The single biggest year for Acencion was 1918, when 6 babies received the name. The fact that the average living Acencion is about 84 years old gives you a rough sense of which era contributed the most bearers who are still alive today.
How common was Acencion in the 2020 Census?
The published 2020 Census first-name tables recorded 188 people with the name Acencion, or 0.06 per 100,000 residents. That placed it at #39,872 in the national Census ranking for first names.
Why is the Census count different from the living estimate?
Because they measure different things. The Census figure is a count of people who had the name Acencion in 2020. The living estimate aims to answer a current question instead: how many people with the name are alive today, based on SSA birth records and age-based survival rates. Since one number is a 2020 snapshot and the other is a present-day estimate, they are not expected to be identical.
What does the Census say about the gender split for Acencion?
The 2020 Census sex table shows Acencion on both sides of the split. Of the 186 people counted with this name, 142 were male (76.3%) and 44 were female (23.7%). The Census view is a snapshot of people living with the name in 2020, while the SSA section above tracks births across time.
What does the Census say about the background of people named Acencion?

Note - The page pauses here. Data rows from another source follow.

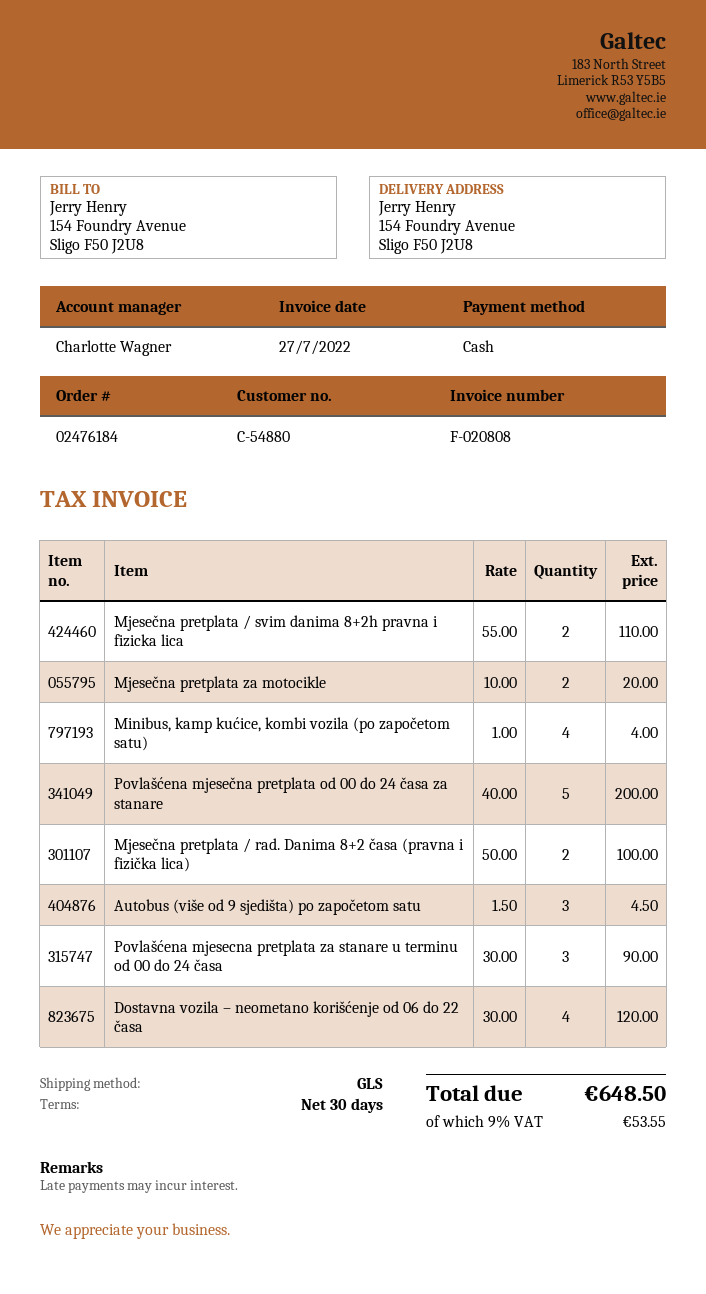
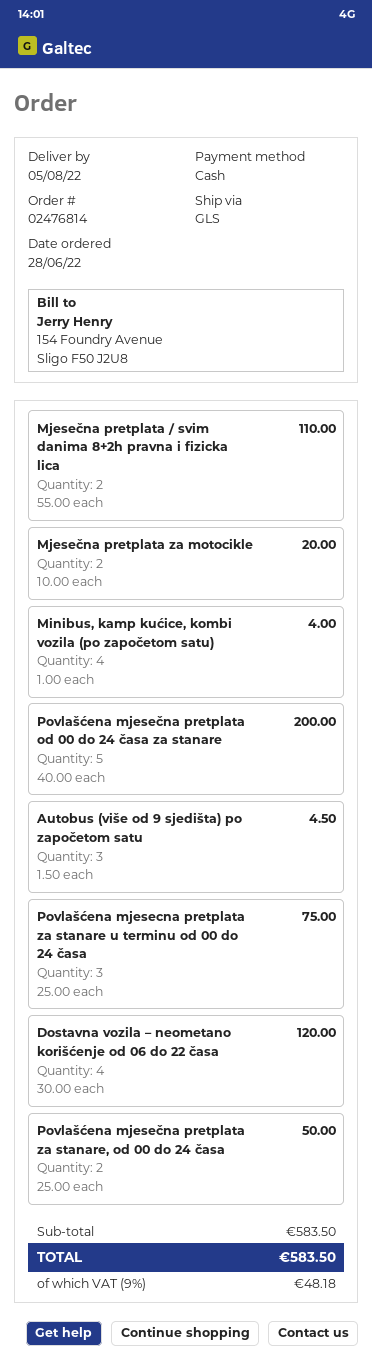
order number: 02476184 -> 02476814
Mjesečna pretplata / rad. Danima 8+2 časa (pravna i fizička lica): 2 x 50.00 = 100.00 -> none
Povlašćena mjesecna pretplata za stanare u terminu od 00 do 24 časa: 3 x 30.00 = 90.00 -> 3 x 25.00 = 75.00
Povlašćena mjesečna pretplata za stanare, od 00 do 24 časa: none -> 2 x 25.00 = 50.00
tax: 9% = 53.55 -> 9% = 48.18
total: 648.50 -> 583.50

In the 2020 Census race and Hispanic-origin table, the largest reported group for people named Acencion is Hispanic at 98.9%. The next largest groups are Black (0.5%) and Two or More Races (0.5%). These figures describe the people who had the name in 2020, not any inherent property of the name itself. The percentages in the chart above come from self-reported race and Hispanic-origin responses in the 2020 Census.
Which group reports the name Acencion most often in the Census?

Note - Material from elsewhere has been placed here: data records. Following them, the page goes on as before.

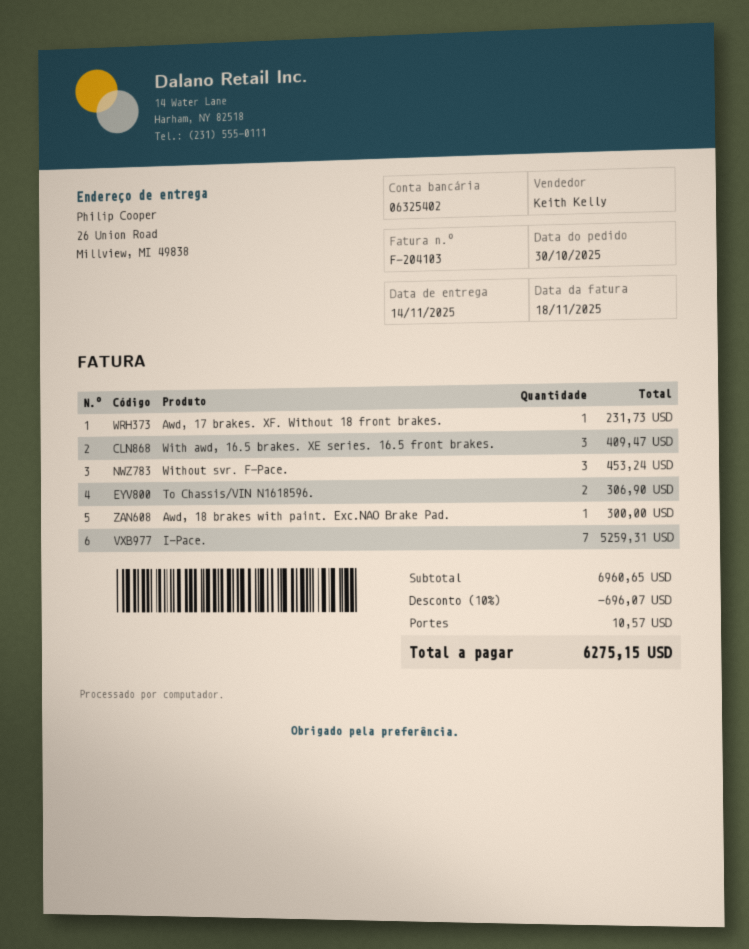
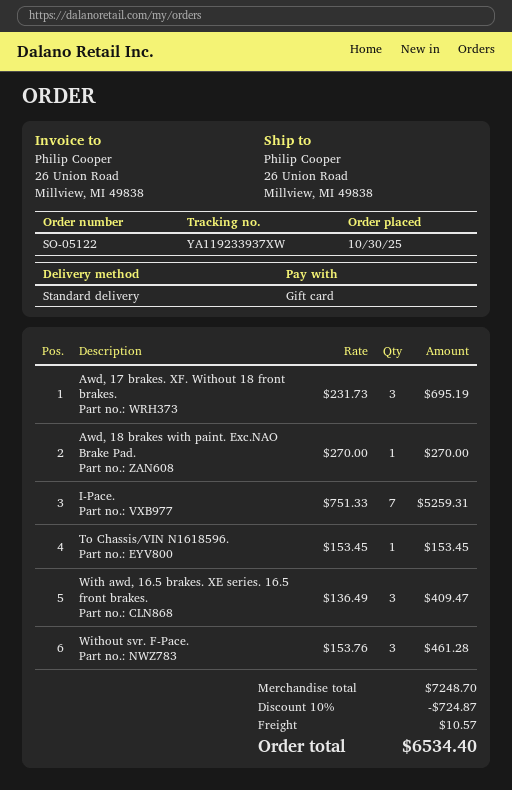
Awd, 17 brakes. XF. Without 18 front brakes.: 1 for 231.73 -> 3 for 695.19
Without svr. F-Pace.: 3 for 453.24 -> 3 for 461.28
To Chassis/VIN N1618596.: 2 for 306.90 -> 1 for 153.45
Awd, 18 brakes with paint. Exc.NAO Brake Pad.: 1 for 300.00 -> 1 for 270.00
subtotal: 6960.65 -> 7248.70
discount: 10% = 696.07 -> 10% = 724.87
total: 6275.15 -> 6534.40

Hispanic is the largest reported group for people named Acencion in the 2020 Census, accounting for 98.9% (186 people in the published table).

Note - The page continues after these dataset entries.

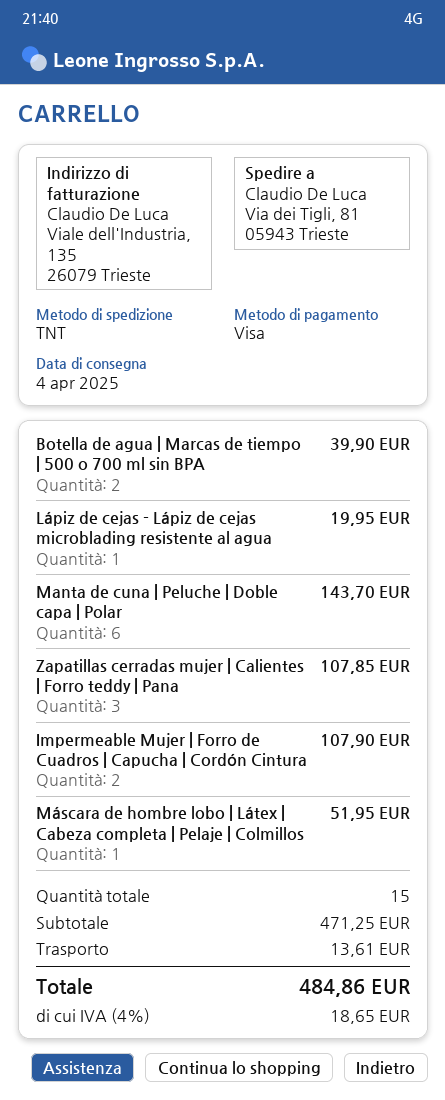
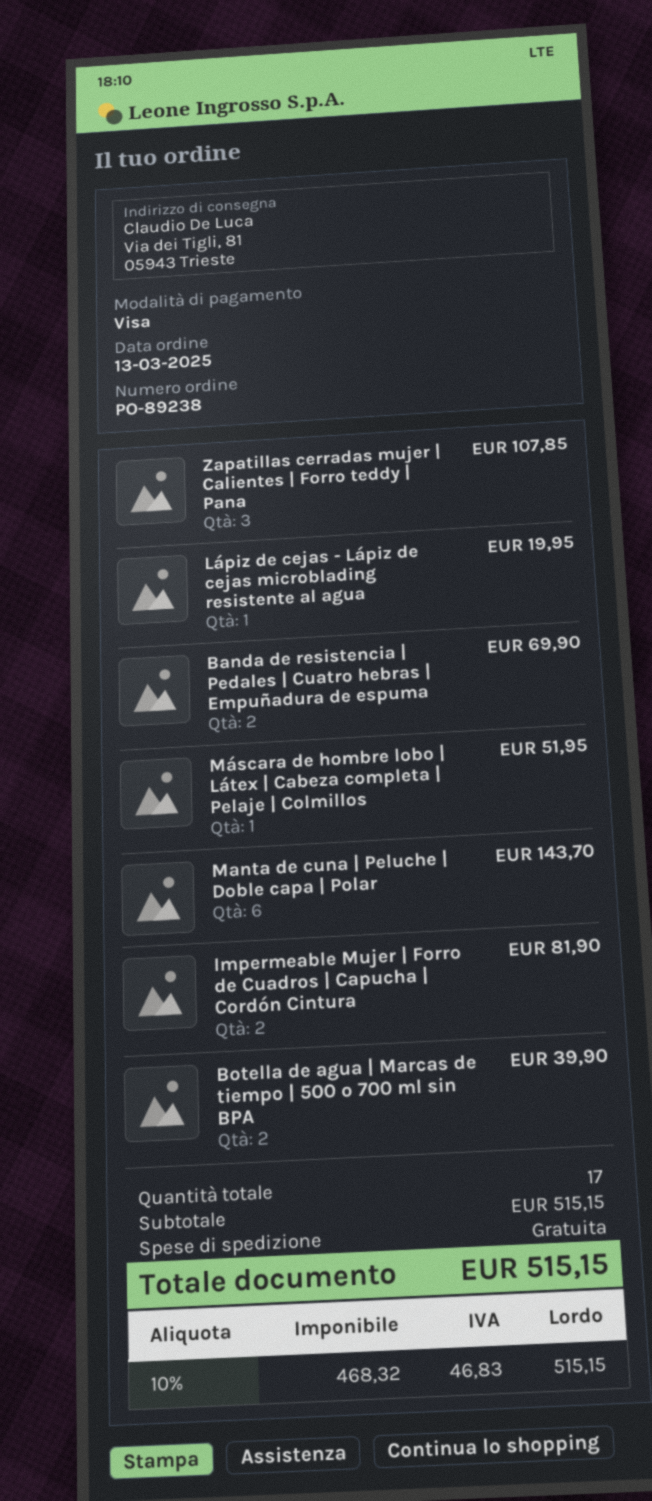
Impermeable Mujer | Forro de Cuadros | Capucha | Cordón Cintura: 2 for 107.90 -> 2 for 81.90
Banda de resistencia | Pedales | Cuatro hebras | Empuñadura de espuma: none -> 2 for 69.90
total quantity: 15 -> 17
subtotal: 471.25 -> 515.15
shipping: 13.61 -> 0.00
tax: 4% = 18.65 -> 10% = 46.83
total: 484.86 -> 515.15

Why can the Census sex total and race total differ slightly?
The Census Bureau published separate 2020 tables for sex and for race/Hispanic origin, and the released figures can differ slightly because of privacy protection in the public files. That is why this page treats the gender section and the race/origin section as two related snapshots instead of forcing them into one identical total.
Does every first name have Census demographic data?
No. The public Census first-name release only includes names that met the Bureau's publication rules, so many rarer names in the SSA files have no Census demographic snapshot. When that happens, the SSA trend, gender history, and state sections still appear, but the 2020 Census demographic sections are omitted.
What does the SSA popularity chart show?
The chart tracks births, not the number of people alive with the name today. Each point shows how many babies were given the name Acencion in that year. That makes it useful for spotting when the name rose, peaked, or faded.
Is Acencion a male name?
Yes, 100.0% of people registered as Acencion in the SSA data are male. You can see the full per-sex comparison in the gender distribution section above, which includes the latest year rank, birth count, and peak year for each sex.
Is Acencion still being used today?
Yes. The SSA still recorded Acencion in 2024, and the page above shows its latest-year rank where available. A name can be well past its peak and still remain in steady use, especially if it built up a large population over earlier decades.
Why can a name have a lot of living bearers even if it is not trendy now?
Because living-bearer counts and current baby-name popularity measure different things. A name like Acencion can build up a very large population over many decades, even if fewer parents are choosing it now than they did at its peak.
Where does this data come from?
First-name figures come from the Social Security Administration's national baby name files, which cover every name on a birth certificate from 1880 to 2024. Living-bearer estimates layer in CDC actuarial life tables broken out by sex to account for mortality. The population baseline (342,754,338) is the Census Bureau's latest national estimate. You can read the full calculation on our methodology page.
How many people have Acencion as a first name?
HowManyOfMe.org, our sister site, answers that with the living-bearer count in one glance.